Dec. 10 (UPI) -- A lobbying group for pharmaceutical companies sues the state of California Friday over a law that requires drugmakers to notify the state and health insurers of drug price increases.
The Pharmaceutical Research and Manufacturers of America argues that California's Senate Bill 17, which was signed into law by Gov. Jerry Brown in October, "attempts to dictate national health care policy related to drug prices in violation of the United States Constitution, singles out drug manufacturers as the sole determinant of drug costs despite the significant role many other entities play in the costs patients pay and will cause market distortions such as drug stockpiling and reduced competition," according to a statement by the lobbying group.
SB 17 is scheduled to go into effect Jan. 1, 2019. The bill is intended to provide more transparency about drug price hikes by requiring drug manufacturers to give notice and justification when they raise prices more than 16 percent over a two-year span.
James Stansel, the vice president of PhRMA said Friday that the "law creates bureaucracy, thwarts private market competition, and ignores the role of insurers, pharmacy benefit managers and hospitals in what patients pay for their medicines."

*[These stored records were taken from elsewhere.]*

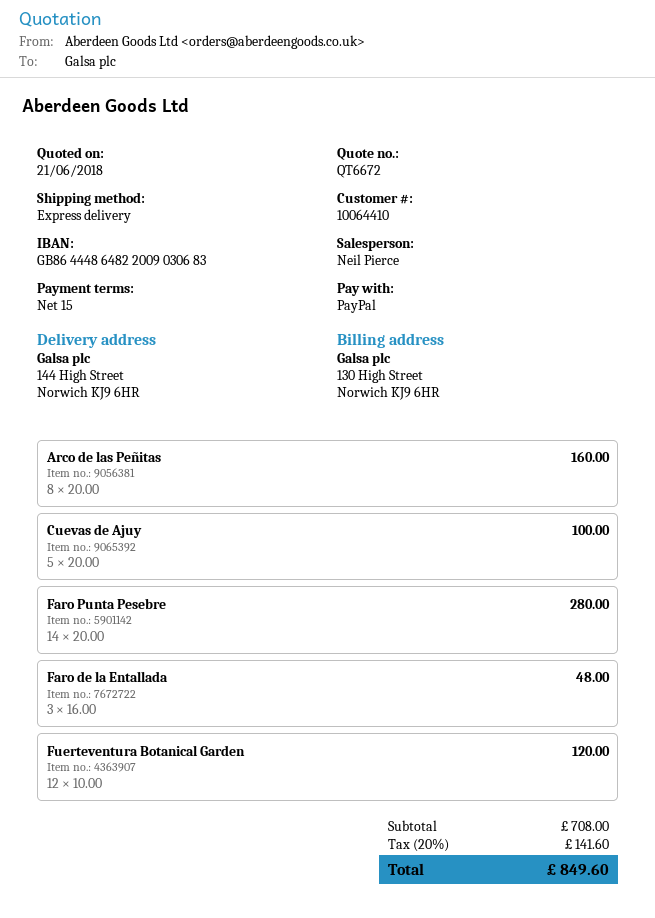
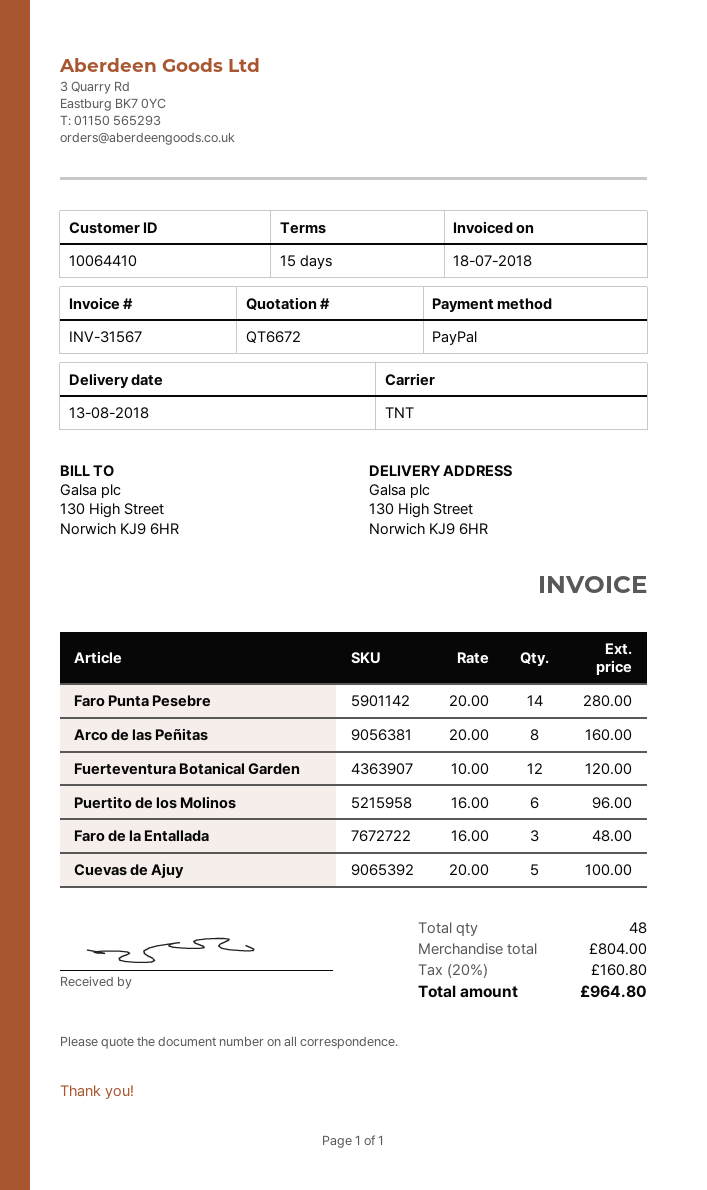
shipping method: express -> TNT
ship to: 144 High Street, Norwich KJ9 6HR -> 130 High Street, Norwich KJ9 6HR
Puertito de los Molinos: none -> 6 x 16.00 = 96.00
subtotal: 708.00 -> 804.00
tax: 20% = 141.60 -> 20% = 160.80
total: 849.60 -> 964.80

According to NPR, the bill passed in September with broad support from consumer groups, hospitals and health insurers.
But pharmaceutical groups strongly opposed the bill, spending more than $16 million in a losing effort to defeat it.
Upon signing the bill in October, Brown hailed the legislation as a way to keep pharmaceutical price-gouging in check.
"Californians have a right to know why their medical costs are out of control, especially when pharmaceutical profits are soaring," the Democratic governor said. "This measure is a step at bringing transparency, truth, exposure to a very important part of our lives, that is the cost of prescription drugs."